BEGIN

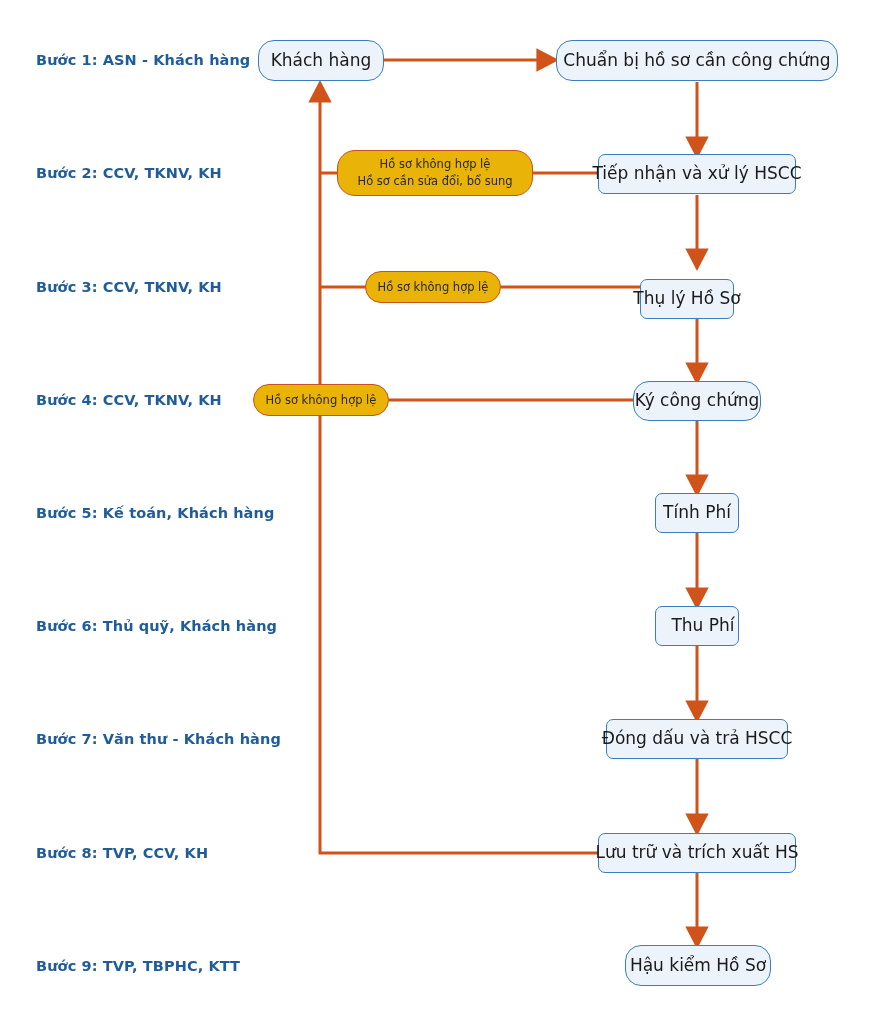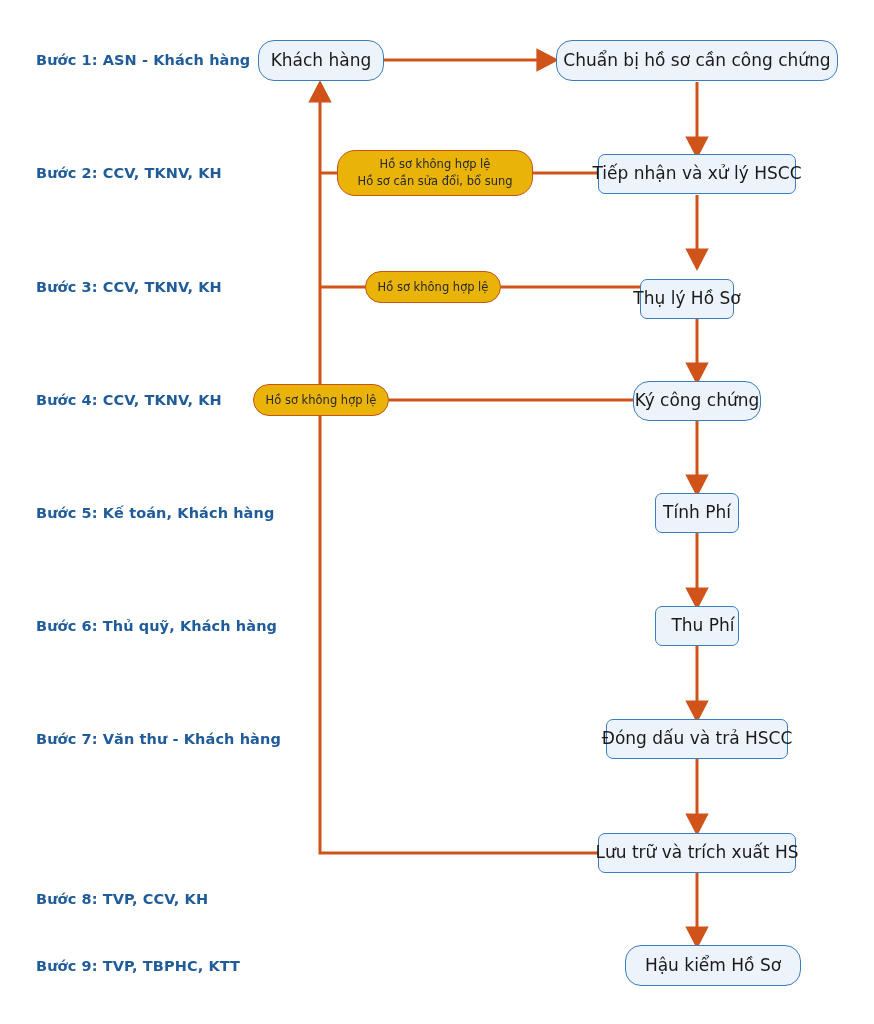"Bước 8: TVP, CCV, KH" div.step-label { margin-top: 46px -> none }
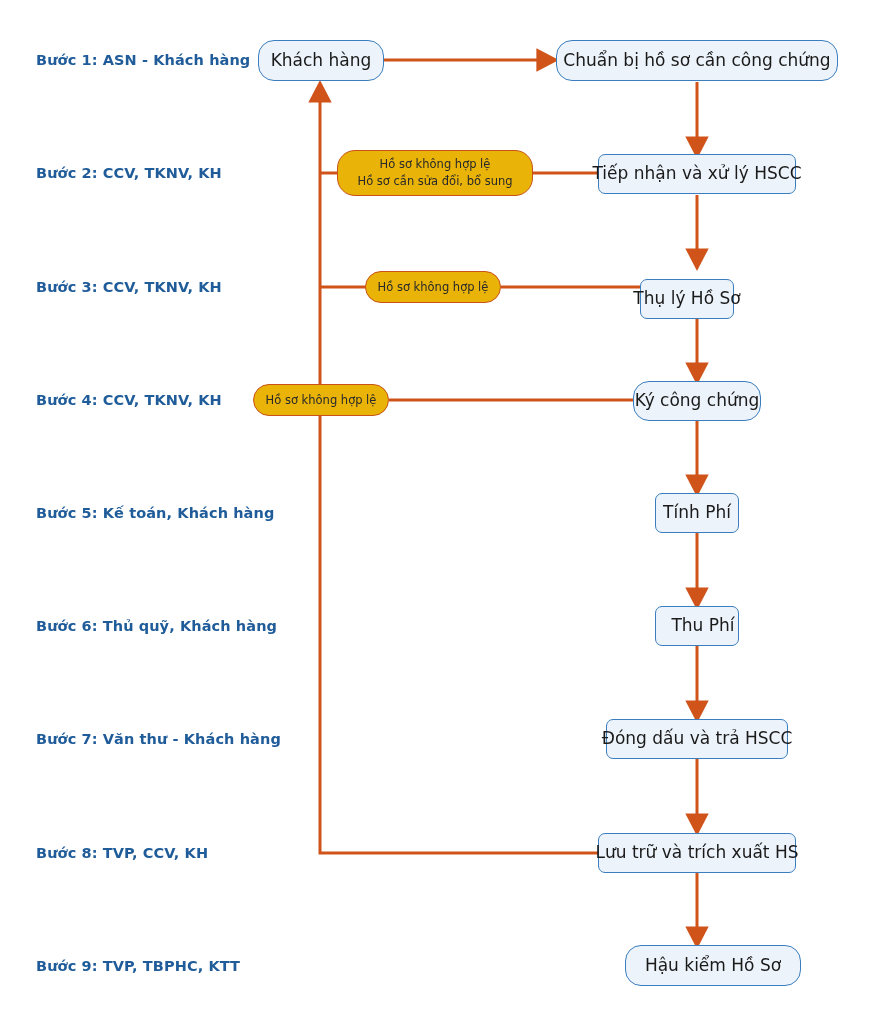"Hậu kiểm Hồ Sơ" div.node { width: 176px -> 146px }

END
BEGIN

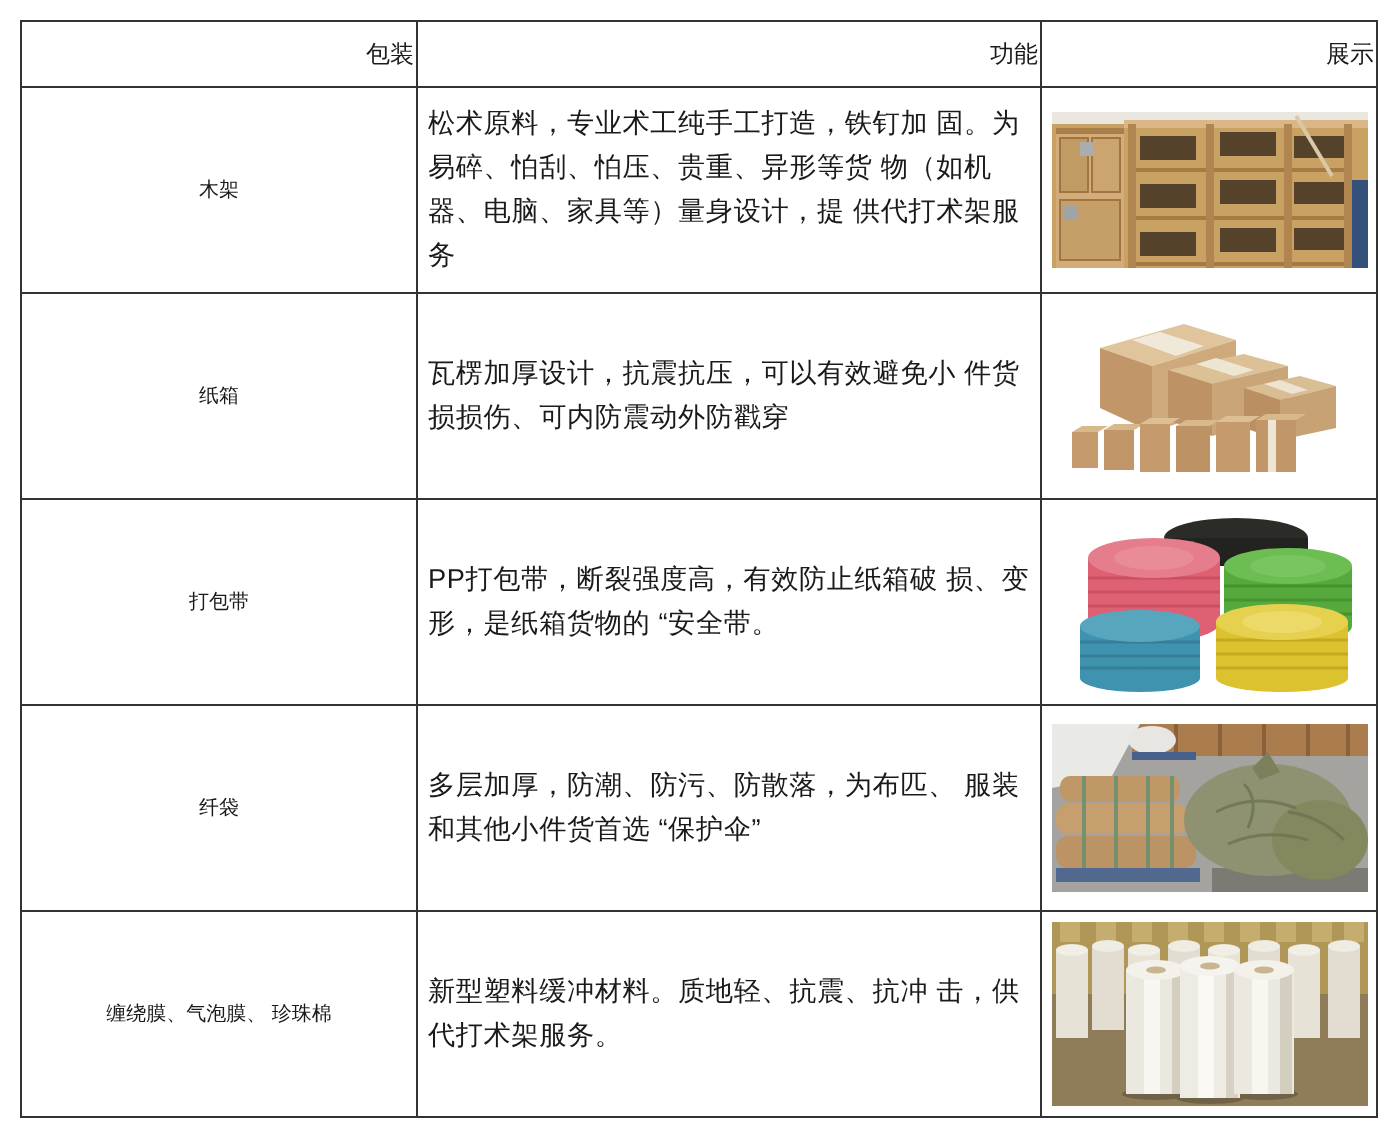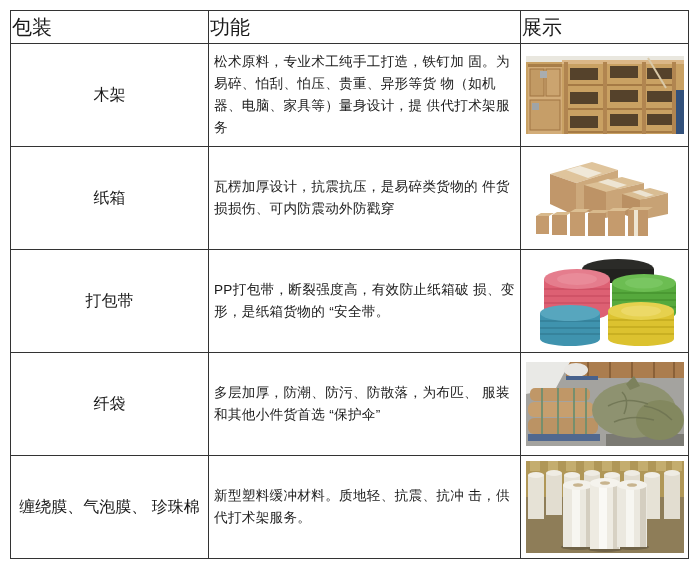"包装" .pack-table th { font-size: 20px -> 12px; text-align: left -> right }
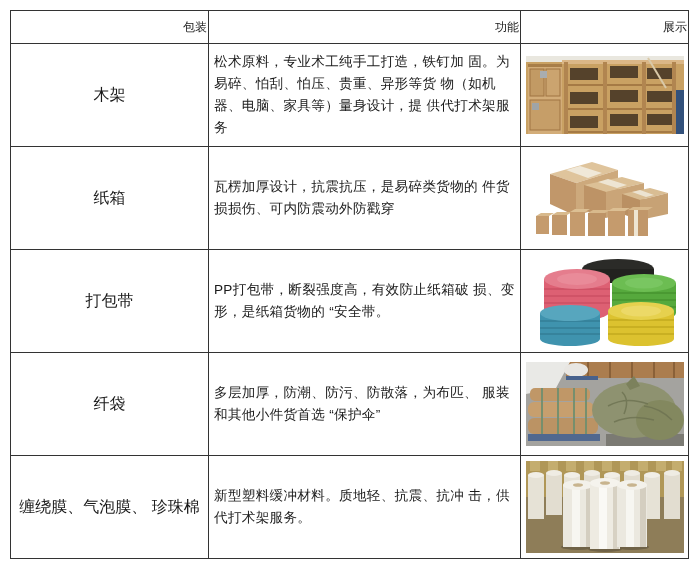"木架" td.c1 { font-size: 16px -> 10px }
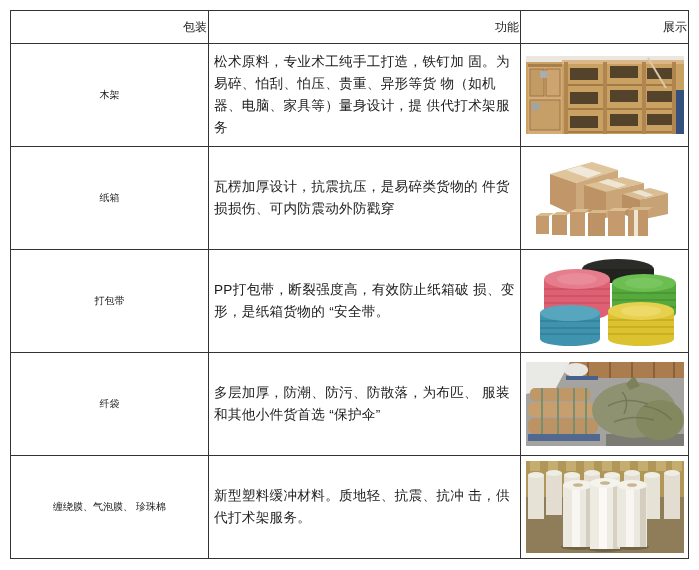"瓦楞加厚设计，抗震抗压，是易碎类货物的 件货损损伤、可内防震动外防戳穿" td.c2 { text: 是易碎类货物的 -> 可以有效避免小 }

END

TASK BRIEF:
Extract from the material above the stretch running from the line containing "margin-top: 46px ->" through the line containing "width: 176px ->". Keep the text exact and the pictures out.

ANSWER TO THIS PROBLEM:
"Bước 8: TVP, CCV, KH" div.step-label { margin-top: 46px -> none }
"Hậu kiểm Hồ Sơ" div.node { width: 176px -> 146px }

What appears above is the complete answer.